Home SantéLa recherche sur la maladie d’Alzheimer s’appuiera sur des nanocorps contre le CD33 en 2026

La recherche sur la maladie d’Alzheimer s’appuiera sur des nanocorps contre le CD33 en 2026

by Sophie Martin

Des chercheurs explorent une nouvelle voie thérapeutique pour lutter contre la maladie d’Alzheimer : des « nanocorps », de minuscules fragments d’anticorps capables de réactiver les défenses immunitaires du cerveau et d’éliminer les déchets toxiques qui s’y accumulent. Cette approche innovante cible spécifiquement un récepteur clé, le CD33, et pourrait franchir la barrière hémato-encéphalique, un obstacle majeur pour de nombreux traitements.

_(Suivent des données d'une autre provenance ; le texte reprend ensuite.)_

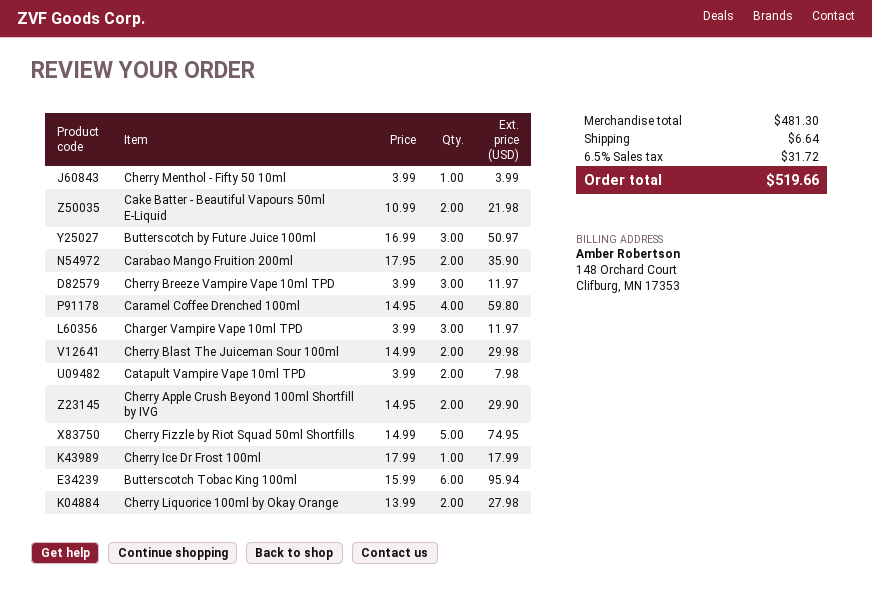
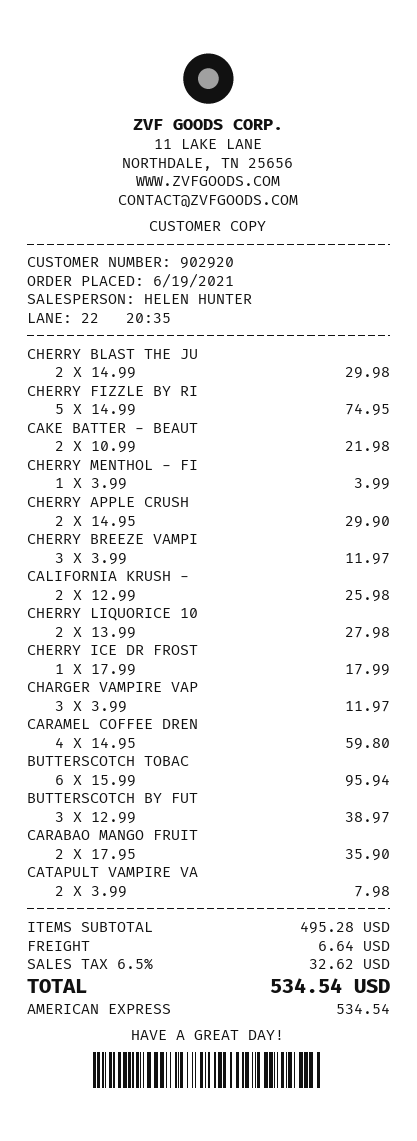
Butterscotch by Future Juice 100ml: 3 x 16.99 = 50.97 -> 3 x 12.99 = 38.97
CALIFORNIA KRUSH -: none -> 2 x 12.99 = 25.98
subtotal: 481.30 -> 495.28
tax: 6.5% = 31.72 -> 6.5% = 32.62
total: 519.66 -> 534.54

L’espoir repose sur la capacité de ces nanocorps à stimuler les microglies, les cellules immunitaires du cerveau chargées d’éliminer les plaques amyloïdes et autres dépôts nocifs. Lorsque le récepteur CD33 est trop actif, les microglies ralentissent et perdent leur efficacité, contribuant ainsi à la progression de la maladie. Les nanocorps agissent comme des outils de précision pour « débloquer » ce frein, rétablissant la fonction de nettoyage du cerveau.

Contrairement aux anticorps traditionnels, les nanocorps sont dix fois plus petits, ce qui facilite leur passage à travers la barrière hémato-encéphalique. Cette caractéristique permet d’administrer des doses plus faibles tout en atteignant une concentration plus élevée dans les tissus cérébraux, réduisant ainsi le risque d’effets secondaires indésirables. Leur conception modulaire permet également d’utiliser les systèmes de transport naturels du cerveau, agissant comme un « cheval de Troie » pour délivrer le traitement directement à la cible.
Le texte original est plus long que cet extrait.